### EXERCISE OBJECTIVE
The result should be the listing below, restated exactly, with its pictures left out.

### SOURCE DATA
════════════════════

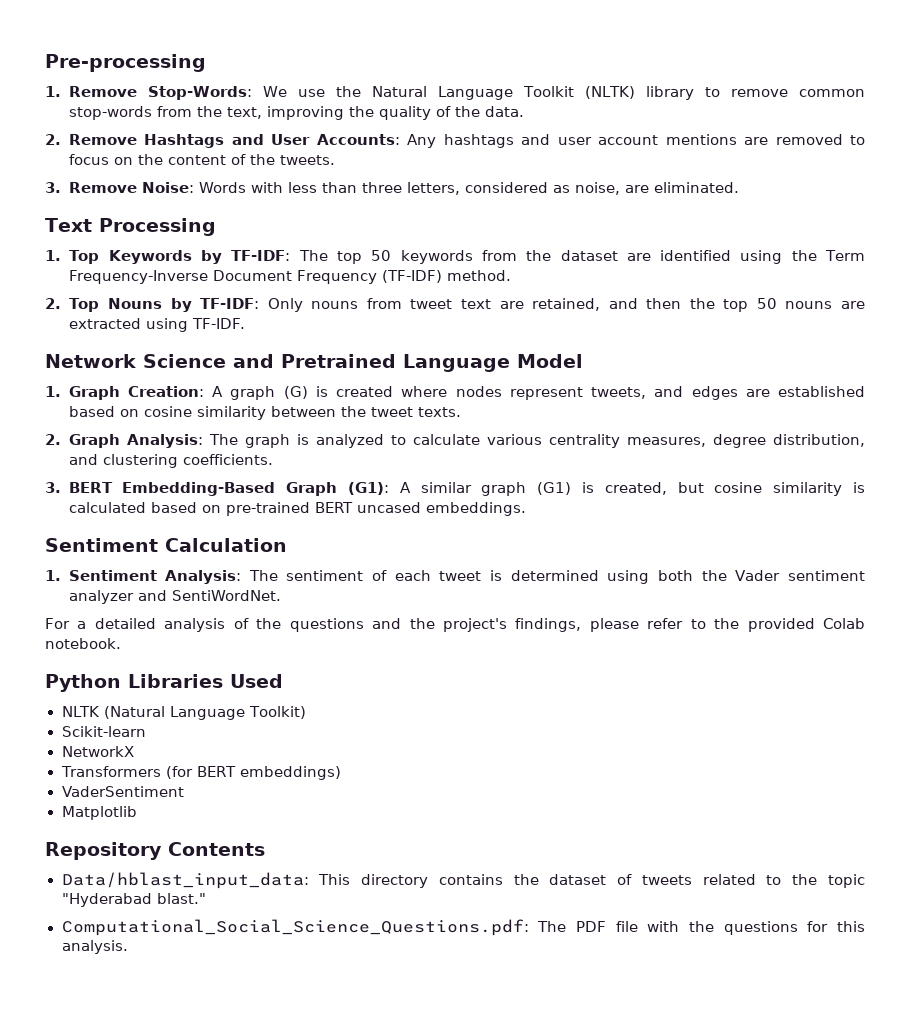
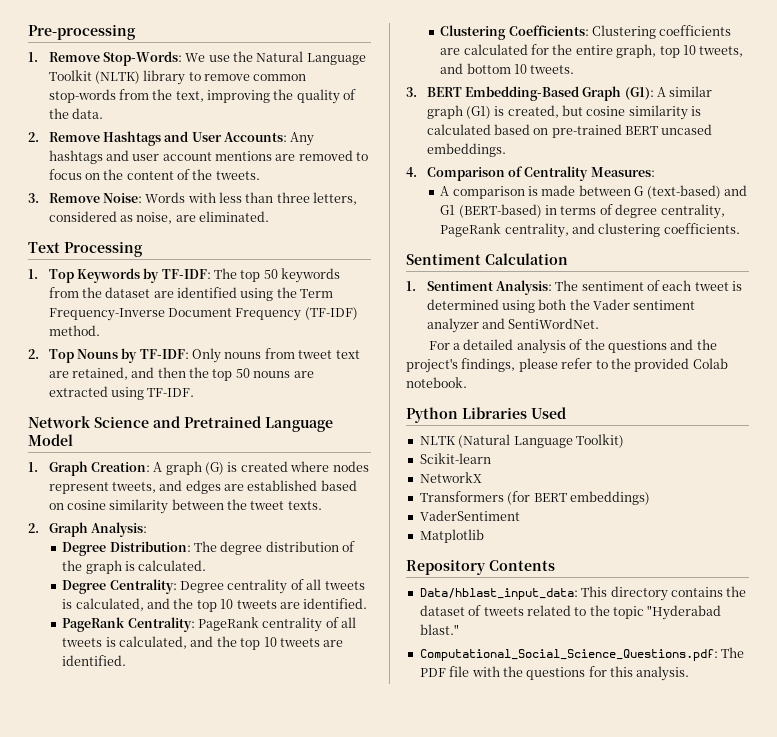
- 2. Graph Analysis: The graph is analyzed to calculate various centrality measures, degree distribution, and clustering coefficients.
+ 2. Graph Analysis:
+ Degree Distribution: The degree distribution of the graph is calculated.
+ Degree Centrality: Degree centrality of all tweets is calculated, and the top 10 tweets are identified.
+ PageRank Centrality: PageRank centrality of all tweets is calculated, and the top 10 tweets are identified.
+ Clustering Coefficients: Clustering coefficients are calculated for the entire graph, top 10 tweets, and bottom 10 tweets.
+ 4. Comparison of Centrality Measures:
+ A comparison is made between G (text-based) and G1 (BERT-based) in terms of degree centrality, PageRank centrality, and clustering coefficients.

════════════════════

### WORKED SOLUTION
- 2. Graph Analysis: The graph is analyzed to calculate various centrality measures, degree distribution, and clustering coefficients.
+ 2. Graph Analysis:
+ Degree Distribution: The degree distribution of the graph is calculated.
+ Degree Centrality: Degree centrality of all tweets is calculated, and the top 10 tweets are identified.
+ PageRank Centrality: PageRank centrality of all tweets is calculated, and the top 10 tweets are identified.
+ Clustering Coefficients: Clustering coefficients are calculated for the entire graph, top 10 tweets, and bottom 10 tweets.
+ 4. Comparison of Centrality Measures:
+ A comparison is made between G (text-based) and G1 (BERT-based) in terms of degree centrality, PageRank centrality, and clustering coefficients.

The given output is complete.